If you need to convert Japanese delivery notes to Excel, the first thing to get right is the document's role. A Japanese delivery note, or 納品書, is a receiving document rather than the invoice itself, so teams often extract it before AP processing starts. The spreadsheet usually needs item lines, quantities, delivery dates, supplier details, PO references, and optional price fields because some Japanese delivery notes include pricing and others do not.

The distinction matters in day-to-day work. The 納品書 confirms what was delivered, when it arrived, and which items or quantities need to be checked. The later invoice, or 請求書, is the billing document used for payment approval, coding, and settlement. If those two documents are treated as interchangeable, receiving logs become messy, discrepancy review slows down, and invoice matching starts from bad source data.

For most teams, the immediate goal is not "read the Japanese PDF." It is to turn a delivery document into usable rows that operations, receiving, or finance staff can sort, filter, and reconcile. That is why separate extraction makes sense before invoice matching or month-end summary billing enters the picture.

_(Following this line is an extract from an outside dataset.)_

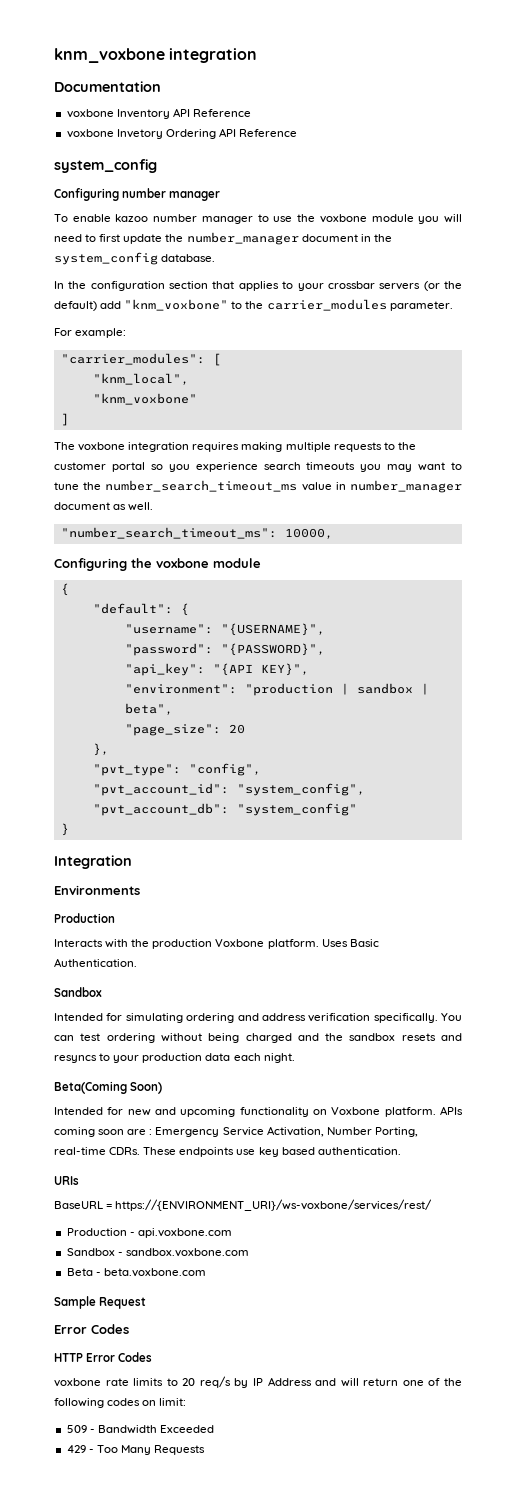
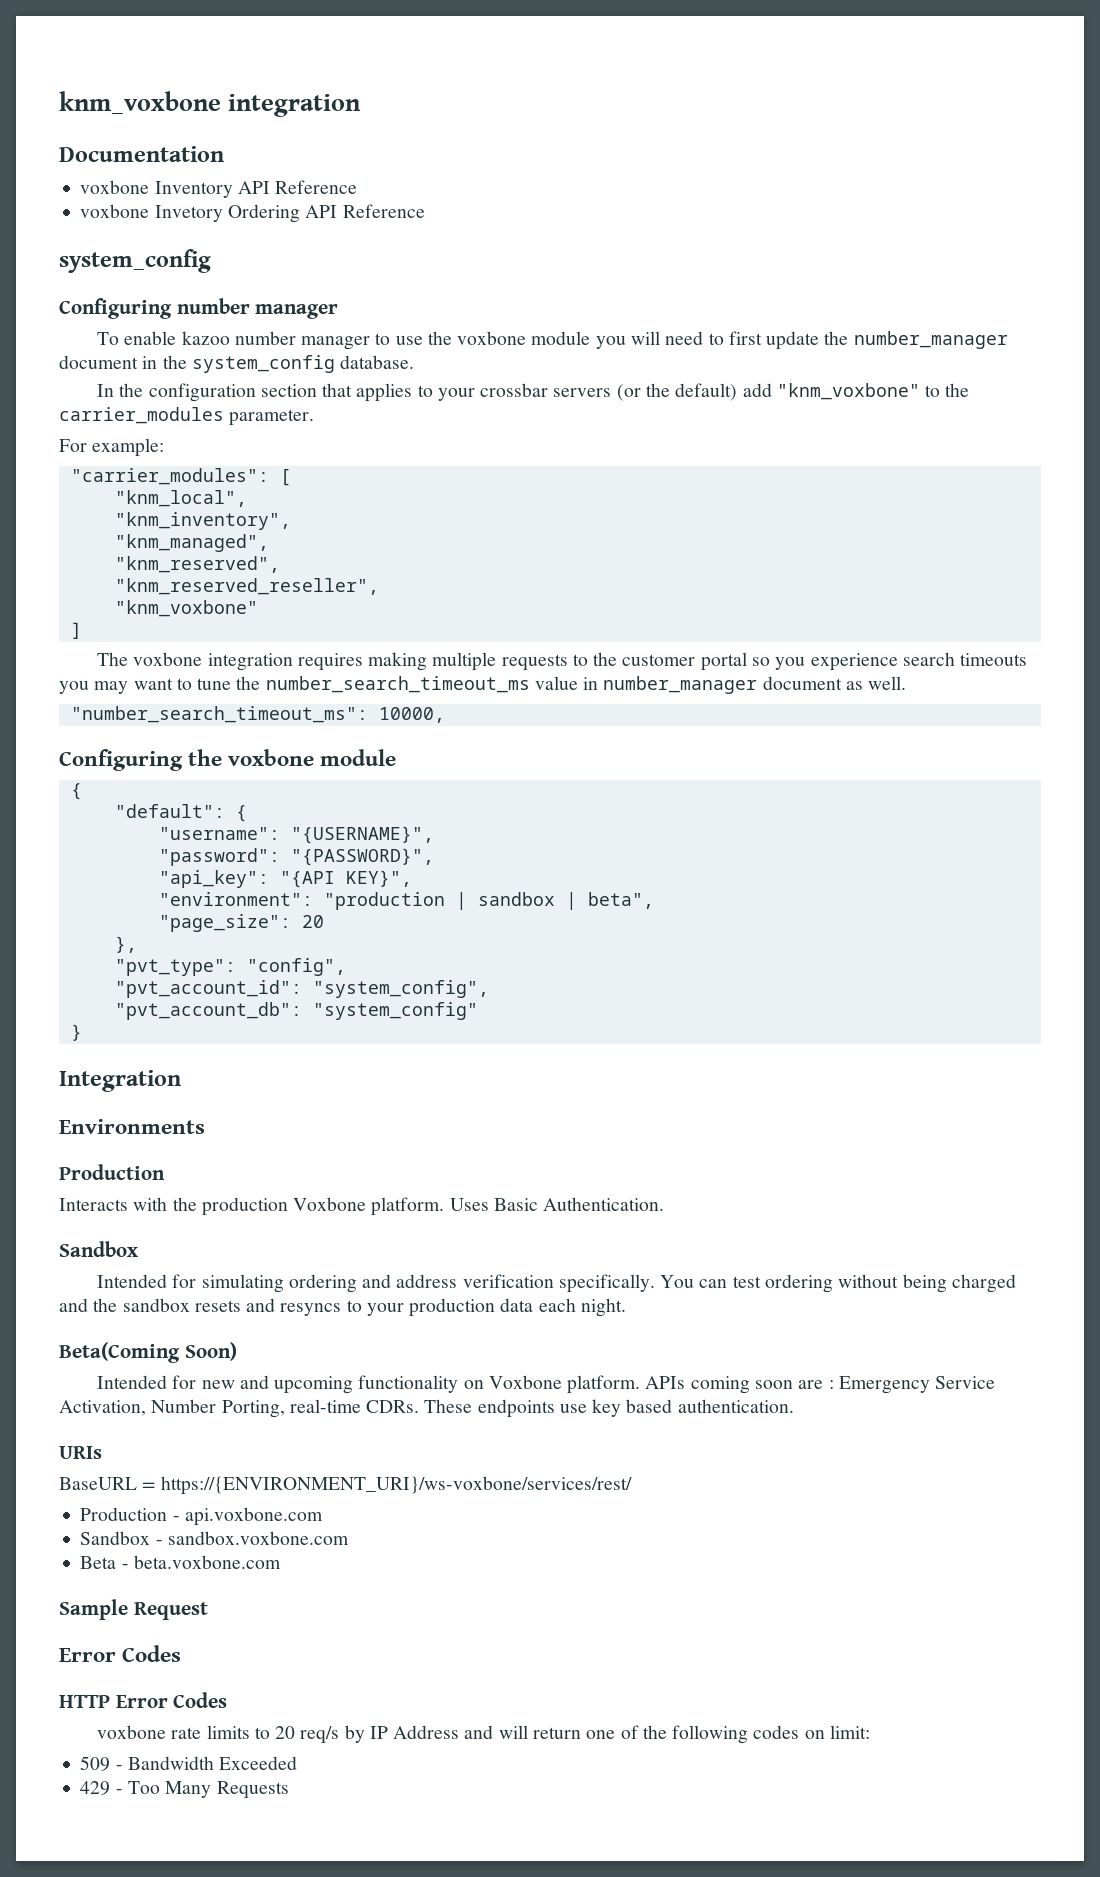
+ "knm_inventory",
+ "knm_managed",
+ "knm_reserved",
+ "knm_reserved_reseller",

The useful output is a spreadsheet that preserves the delivery note number, supplier, line items, quantities, dates, and any price data that happens to be present.

A common Japanese workflow makes the value easier to see: goods arrive with a 納品書, the receiving or AP team extracts the note into spreadsheet rows, discrepancies are checked against what was ordered and delivered, and only later is the 請求書 or a consolidated billing document matched back to those rows. That sequence is why delivery-note extraction deserves its own workflow instead of being folded into invoice entry.

A prompt-based document-to-spreadsheet workflow fits this job well because the operator can describe the exact fields and row structure needed without building templates or rules first. It creates a usable bridge between Japanese delivery paperwork and the controlled downstream review that AP teams actually need.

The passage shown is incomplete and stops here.